═══ RECORDS PROVIDED ═══
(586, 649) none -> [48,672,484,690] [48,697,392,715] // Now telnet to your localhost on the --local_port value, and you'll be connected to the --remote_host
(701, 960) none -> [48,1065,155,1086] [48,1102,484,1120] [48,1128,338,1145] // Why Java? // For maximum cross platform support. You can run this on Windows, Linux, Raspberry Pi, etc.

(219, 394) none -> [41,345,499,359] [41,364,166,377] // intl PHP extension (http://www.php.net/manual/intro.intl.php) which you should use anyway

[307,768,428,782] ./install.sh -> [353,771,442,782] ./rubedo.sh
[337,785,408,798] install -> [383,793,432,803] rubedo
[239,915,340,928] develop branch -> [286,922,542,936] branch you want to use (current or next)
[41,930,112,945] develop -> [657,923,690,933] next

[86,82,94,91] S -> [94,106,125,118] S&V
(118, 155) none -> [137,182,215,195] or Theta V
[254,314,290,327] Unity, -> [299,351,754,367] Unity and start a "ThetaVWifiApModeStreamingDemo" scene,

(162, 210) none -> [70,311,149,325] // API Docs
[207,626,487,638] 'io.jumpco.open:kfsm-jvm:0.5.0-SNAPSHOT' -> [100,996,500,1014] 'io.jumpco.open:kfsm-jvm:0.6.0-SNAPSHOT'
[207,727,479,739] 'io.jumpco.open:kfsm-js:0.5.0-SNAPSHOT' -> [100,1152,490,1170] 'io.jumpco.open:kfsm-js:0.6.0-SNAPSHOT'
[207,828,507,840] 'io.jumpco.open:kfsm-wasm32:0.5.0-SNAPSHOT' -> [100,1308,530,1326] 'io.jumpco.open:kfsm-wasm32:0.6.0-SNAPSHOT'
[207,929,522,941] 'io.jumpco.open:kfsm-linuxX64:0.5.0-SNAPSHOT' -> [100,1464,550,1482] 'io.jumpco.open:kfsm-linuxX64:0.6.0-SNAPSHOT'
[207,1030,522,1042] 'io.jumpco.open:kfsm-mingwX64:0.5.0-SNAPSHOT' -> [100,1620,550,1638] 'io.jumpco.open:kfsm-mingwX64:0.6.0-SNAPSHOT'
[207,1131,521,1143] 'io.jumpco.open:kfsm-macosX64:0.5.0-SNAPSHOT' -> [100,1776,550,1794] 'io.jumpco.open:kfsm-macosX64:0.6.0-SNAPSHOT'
═══
PROMPT
Line by line, retype all the entries exactly as they are shown.

SOLUTION FOR THIS PROBLEM
(586, 649) none -> [48,672,484,690] [48,697,392,715] // Now telnet to your localhost on the --local_port value, and you'll be connected to the --remote_host
(701, 960) none -> [48,1065,155,1086] [48,1102,484,1120] [48,1128,338,1145] // Why Java? // For maximum cross platform support. You can run this on Windows, Linux, Raspberry Pi, etc.

(219, 394) none -> [41,345,499,359] [41,364,166,377] // intl PHP extension (http://www.php.net/manual/intro.intl.php) which you should use anyway

[307,768,428,782] ./install.sh -> [353,771,442,782] ./rubedo.sh
[337,785,408,798] install -> [383,793,432,803] rubedo
[239,915,340,928] develop branch -> [286,922,542,936] branch you want to use (current or next)
[41,930,112,945] develop -> [657,923,690,933] next

[86,82,94,91] S -> [94,106,125,118] S&V
(118, 155) none -> [137,182,215,195] or Theta V
[254,314,290,327] Unity, -> [299,351,754,367] Unity and start a "ThetaVWifiApModeStreamingDemo" scene,

(162, 210) none -> [70,311,149,325] // API Docs
[207,626,487,638] 'io.jumpco.open:kfsm-jvm:0.5.0-SNAPSHOT' -> [100,996,500,1014] 'io.jumpco.open:kfsm-jvm:0.6.0-SNAPSHOT'
[207,727,479,739] 'io.jumpco.open:kfsm-js:0.5.0-SNAPSHOT' -> [100,1152,490,1170] 'io.jumpco.open:kfsm-js:0.6.0-SNAPSHOT'
[207,828,507,840] 'io.jumpco.open:kfsm-wasm32:0.5.0-SNAPSHOT' -> [100,1308,530,1326] 'io.jumpco.open:kfsm-wasm32:0.6.0-SNAPSHOT'
[207,929,522,941] 'io.jumpco.open:kfsm-linuxX64:0.5.0-SNAPSHOT' -> [100,1464,550,1482] 'io.jumpco.open:kfsm-linuxX64:0.6.0-SNAPSHOT'
[207,1030,522,1042] 'io.jumpco.open:kfsm-mingwX64:0.5.0-SNAPSHOT' -> [100,1620,550,1638] 'io.jumpco.open:kfsm-mingwX64:0.6.0-SNAPSHOT'
[207,1131,521,1143] 'io.jumpco.open:kfsm-macosX64:0.5.0-SNAPSHOT' -> [100,1776,550,1794] 'io.jumpco.open:kfsm-macosX64:0.6.0-SNAPSHOT'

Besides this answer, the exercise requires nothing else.